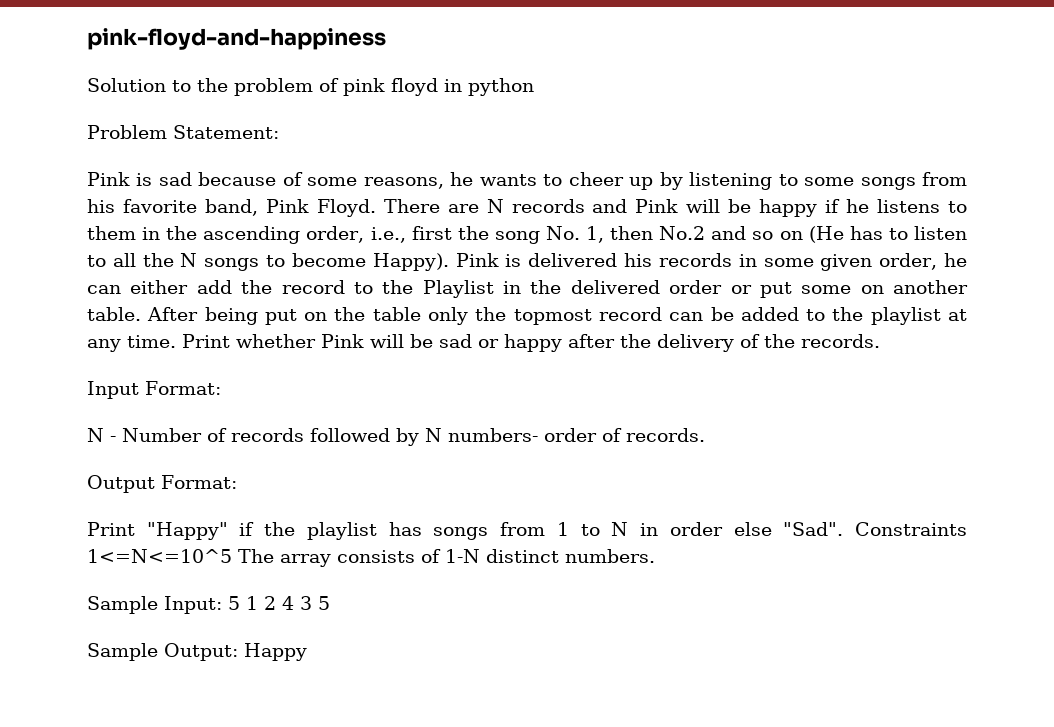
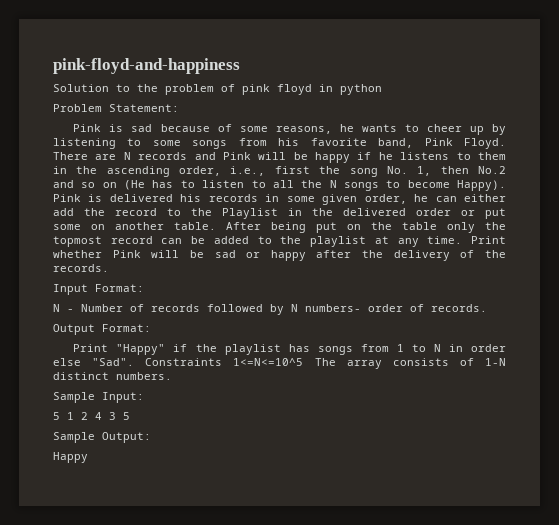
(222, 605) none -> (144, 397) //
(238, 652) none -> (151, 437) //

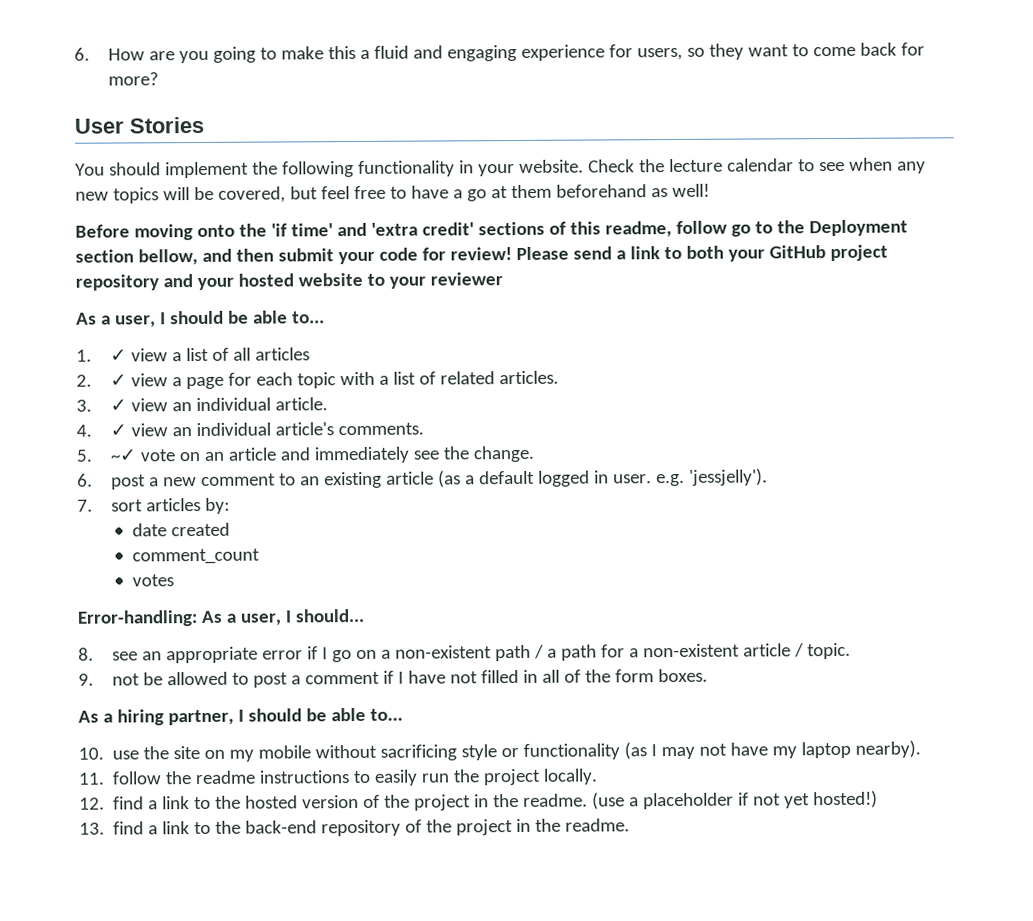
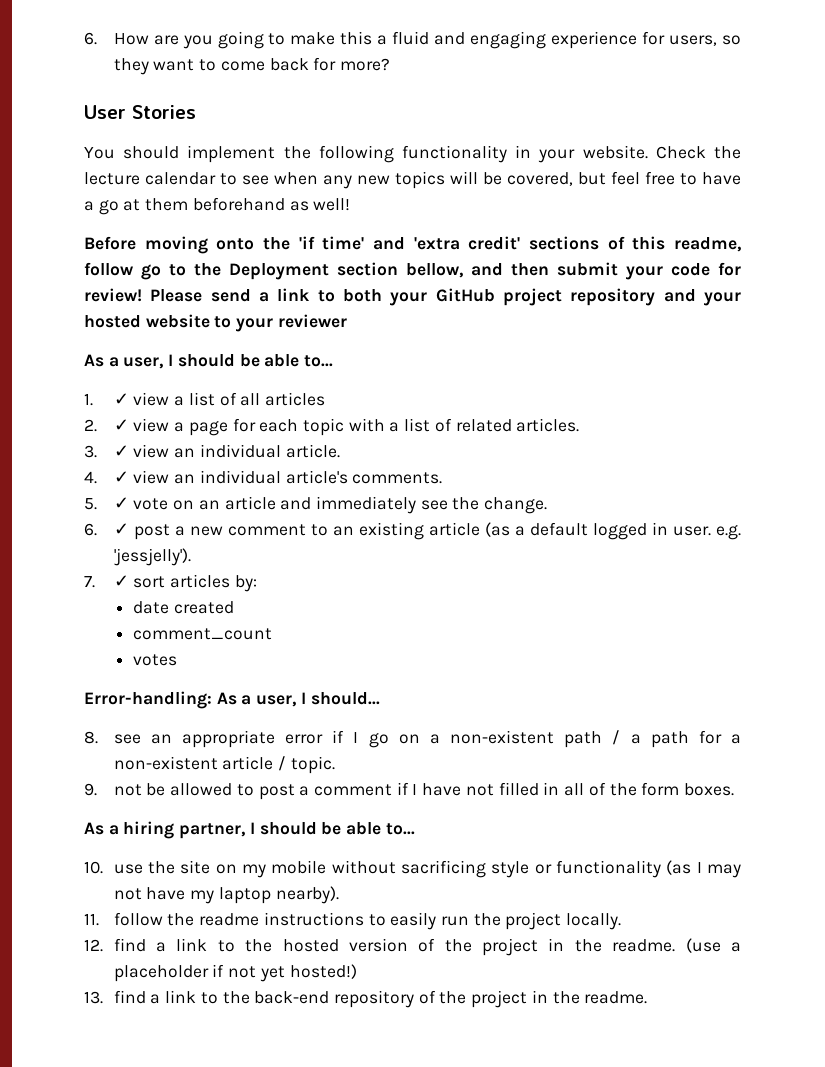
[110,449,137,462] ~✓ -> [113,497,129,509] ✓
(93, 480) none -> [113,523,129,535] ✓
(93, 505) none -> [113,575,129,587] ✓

▶ [Task goal] Every line above should be copied exactly, apart from any pictures.

▶ [Exercise result]
(222, 605) none -> (144, 397) //
(238, 652) none -> (151, 437) //

[110,449,137,462] ~✓ -> [113,497,129,509] ✓
(93, 480) none -> [113,523,129,535] ✓
(93, 505) none -> [113,575,129,587] ✓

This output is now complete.